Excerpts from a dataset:
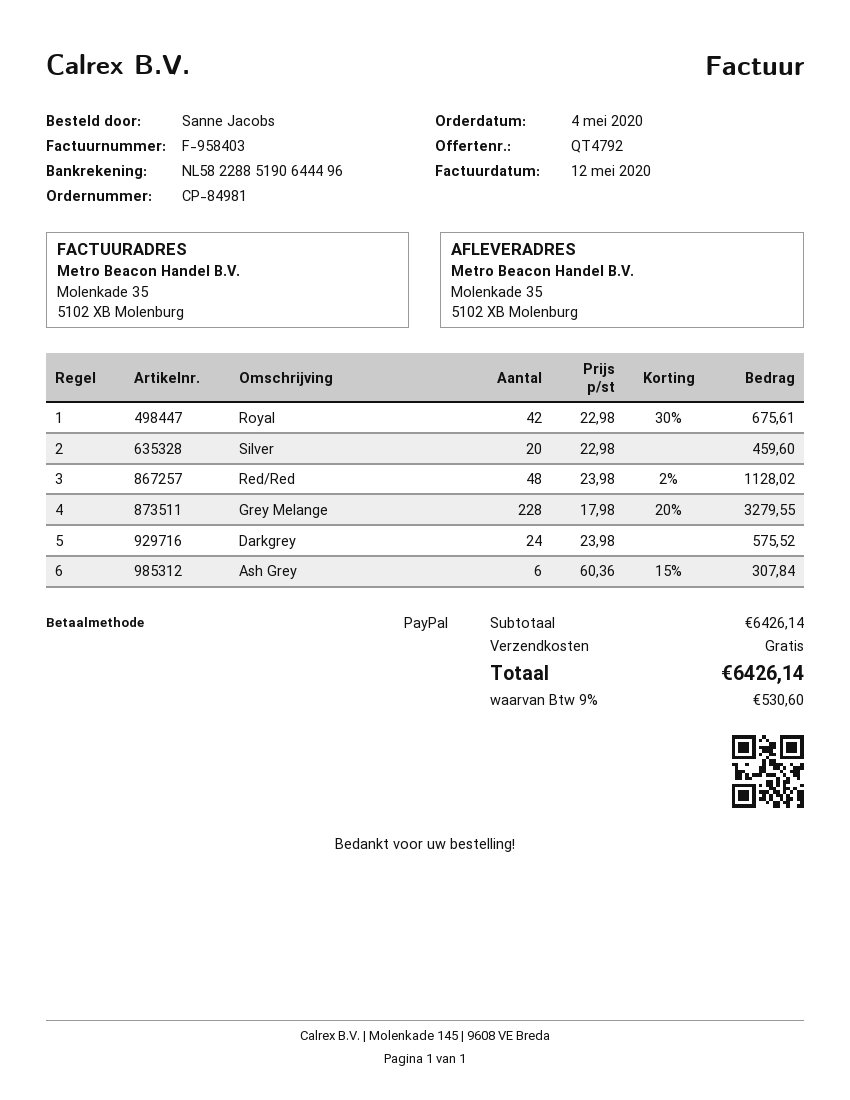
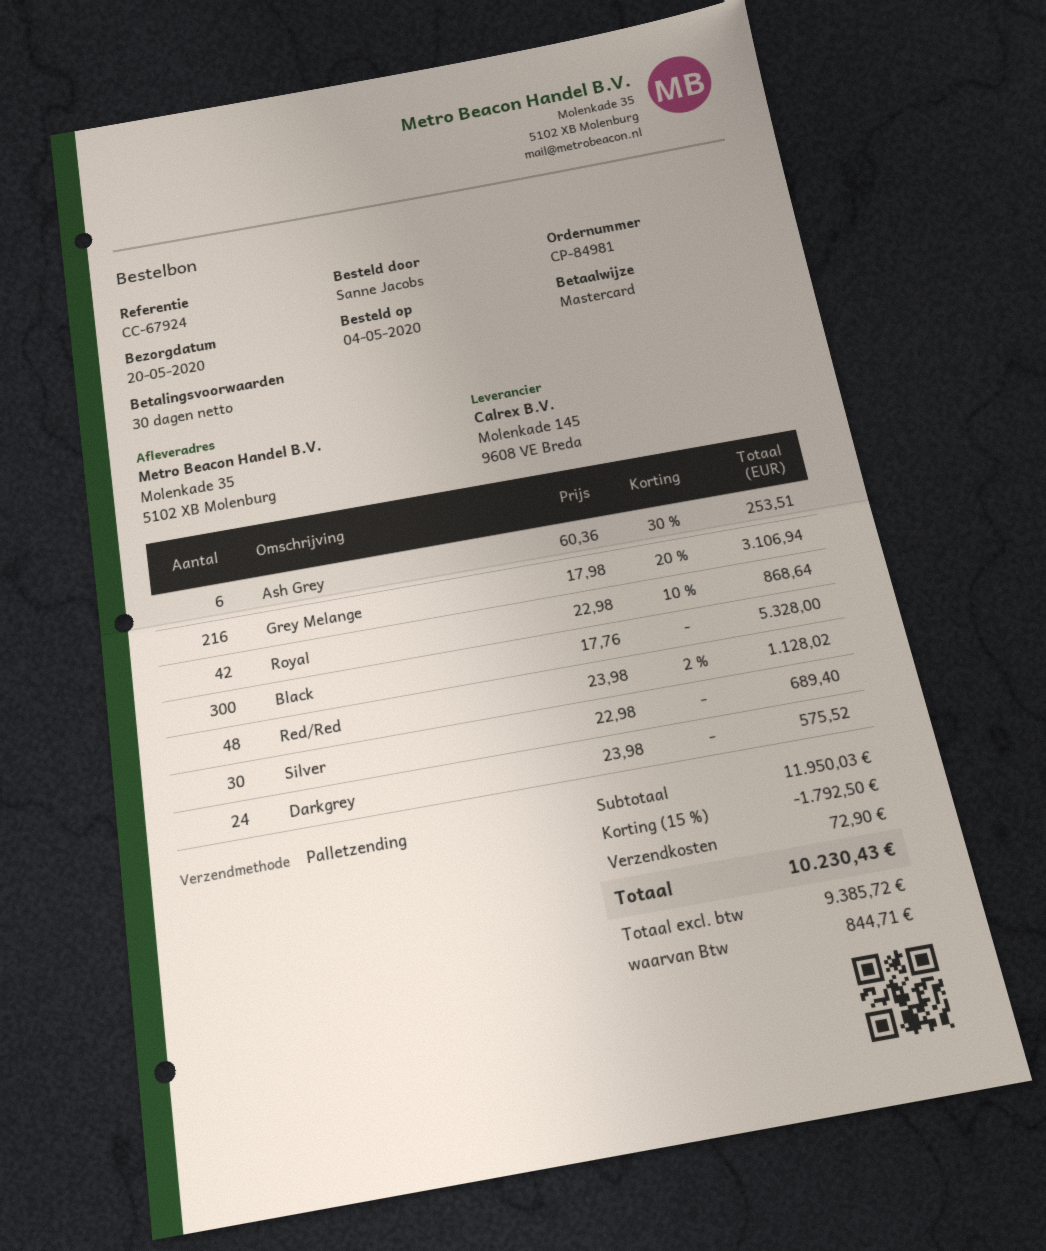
payment method: PayPal -> Mastercard
Royal: 42 x 22.98 - 30% = 675.61 -> 42 x 22.98 - 10% = 868.64
Silver: 20 x 22.98 = 459.60 -> 30 x 22.98 = 689.40
Grey Melange: 228 x 17.98 - 20% = 3279.55 -> 216 x 17.98 - 20% = 3106.94
Ash Grey: 6 x 60.36 - 15% = 307.84 -> 6 x 60.36 - 30% = 253.51
Black: none -> 300 x 17.76 = 5328.00
subtotal: 6426.14 -> 11950.03
discount: none -> 15% = 1792.50
shipping: 0.00 -> 72.90
tax: 530.60 -> 844.71
total: 6426.14 -> 10230.43

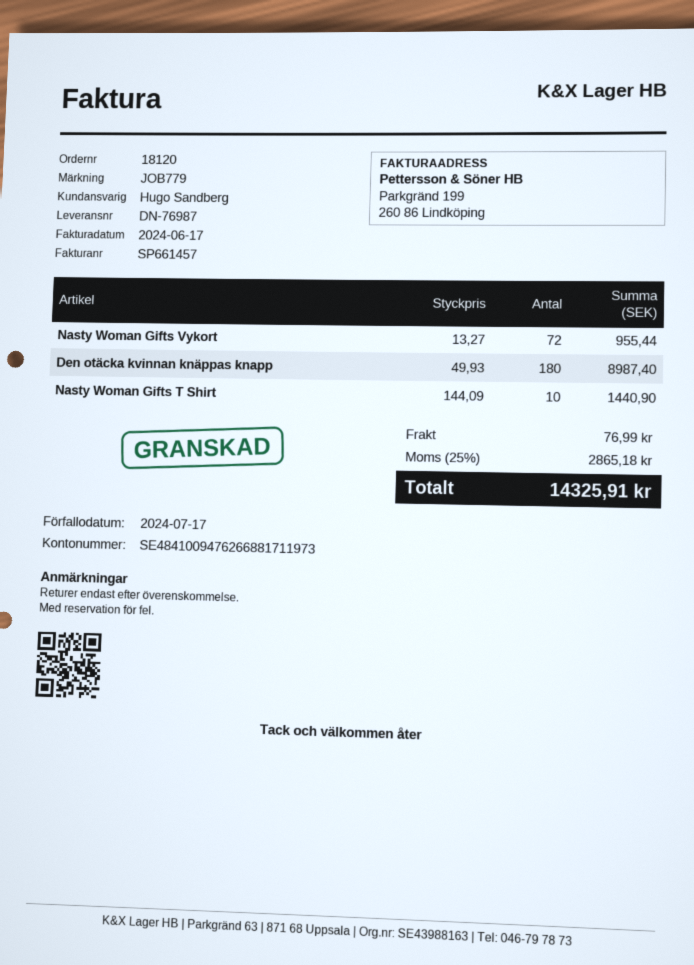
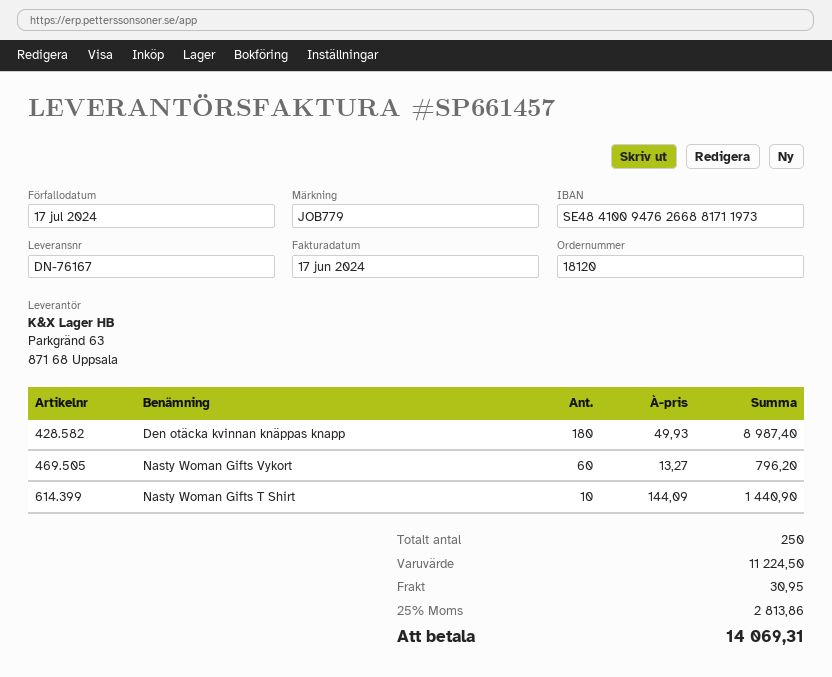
delivery note number: DN-76987 -> DN-76167
Nasty Woman Gifts Vykort: 72 x 13.27 = 955.44 -> 60 x 13.27 = 796.20
shipping: 76.99 -> 30.95
tax: 25% = 2865.18 -> 25% = 2813.86
total: 14325.91 -> 14069.31

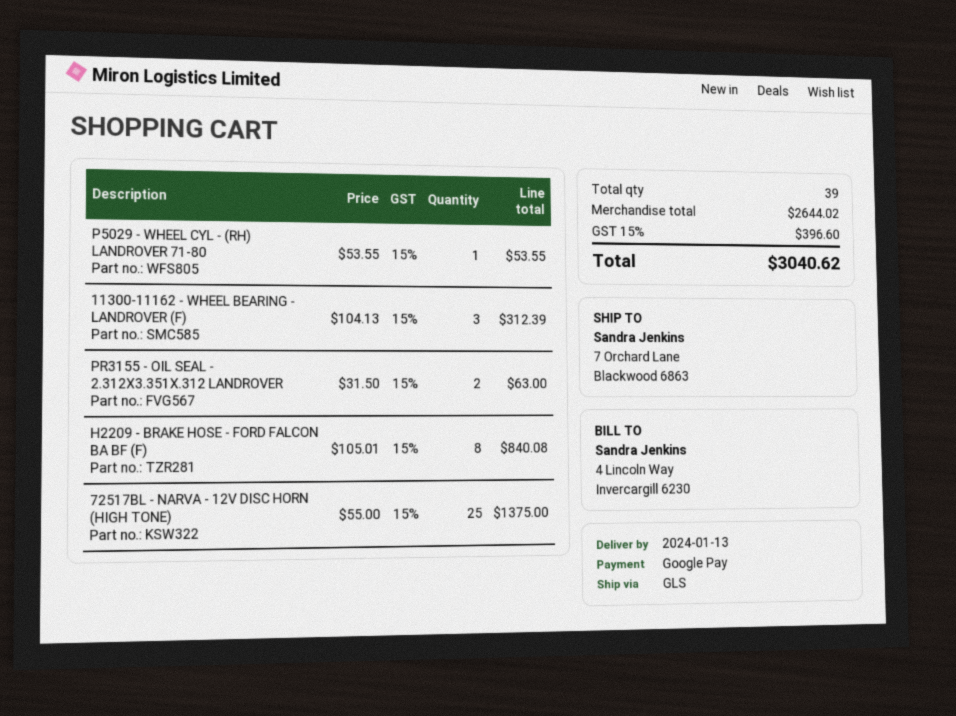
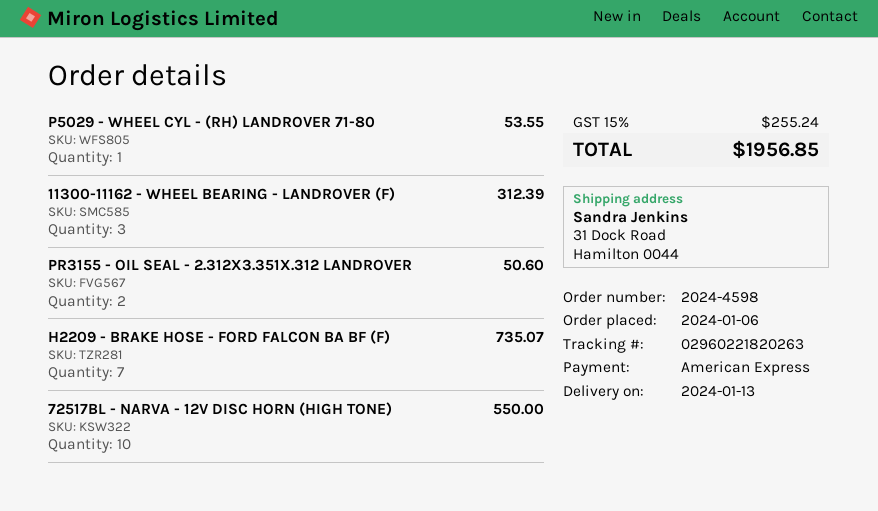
payment method: Google Pay -> American Express
ship to: 7 Orchard Lane, Blackwood 6863 -> 31 Dock Road, Hamilton 0044
PR3155 - OIL SEAL - 2.312X3.351X.312 LANDROVER: 2 for 63.00 -> 2 for 50.60
H2209 - BRAKE HOSE - FORD FALCON BA BF (F): 8 for 840.08 -> 7 for 735.07
72517BL - NARVA - 12V DISC HORN (HIGH TONE): 25 for 1375.00 -> 10 for 550.00
tax: 15% = 396.60 -> 15% = 255.24
total: 3040.62 -> 1956.85

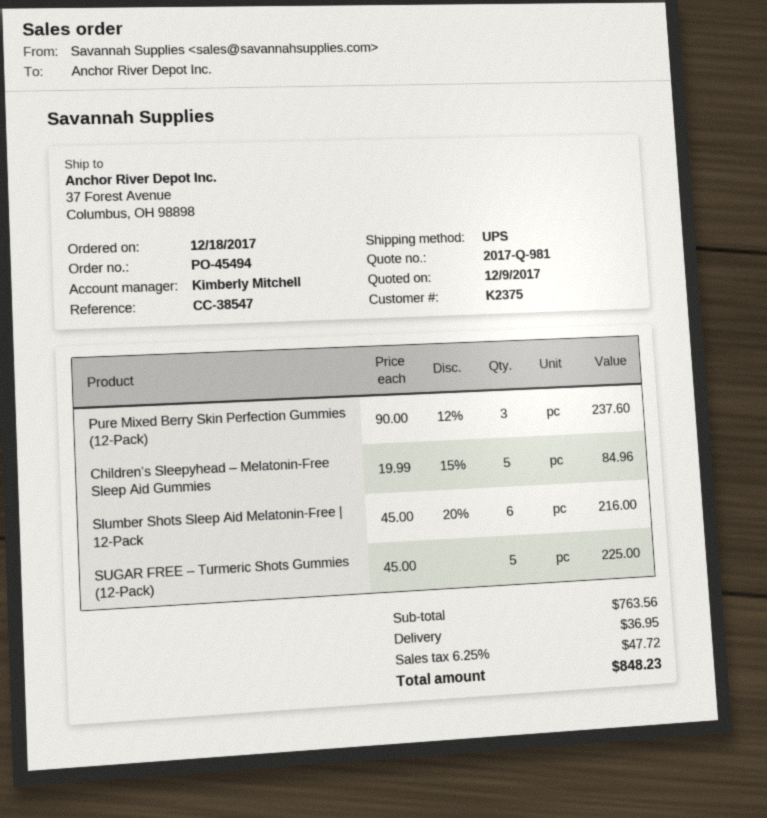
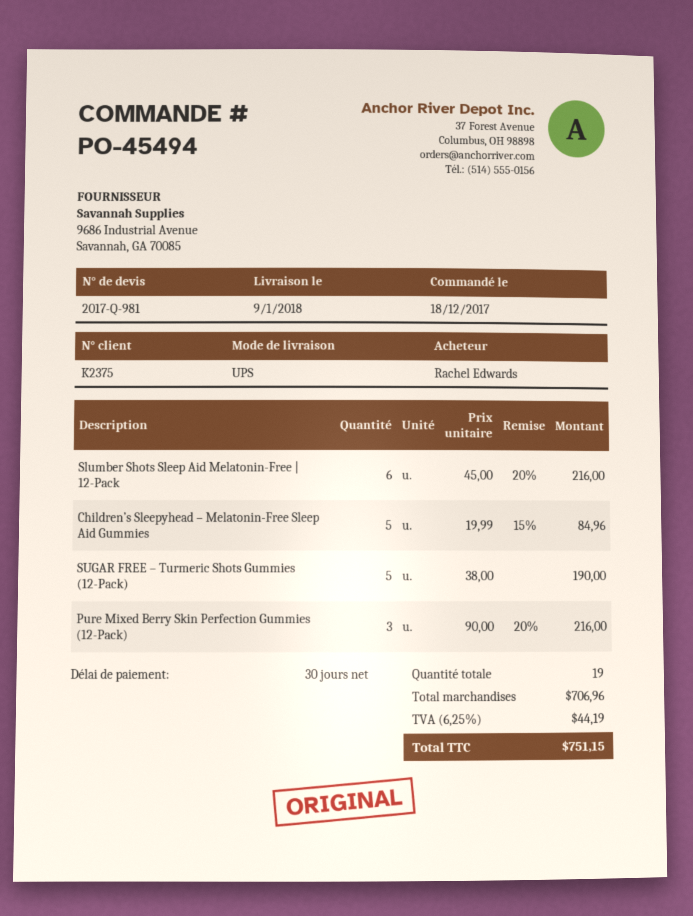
Pure Mixed Berry Skin Perfection Gummies (12-Pack): 3 x 90.00 - 12% = 237.60 -> 3 x 90.00 - 20% = 216.00
SUGAR FREE – Turmeric Shots Gummies (12-Pack): 5 x 45.00 = 225.00 -> 5 x 38.00 = 190.00
subtotal: 763.56 -> 706.96
shipping: 36.95 -> none
tax: 6.25% = 47.72 -> 6.25% = 44.19
total: 848.23 -> 751.15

== WORK TO COMPLETE ==
The lines sought are those in the data above that include the string "subtotal"; copy each one.

== RESULT FOR THIS TASK ==
subtotal: 6426.14 -> 11950.03
subtotal: 763.56 -> 706.96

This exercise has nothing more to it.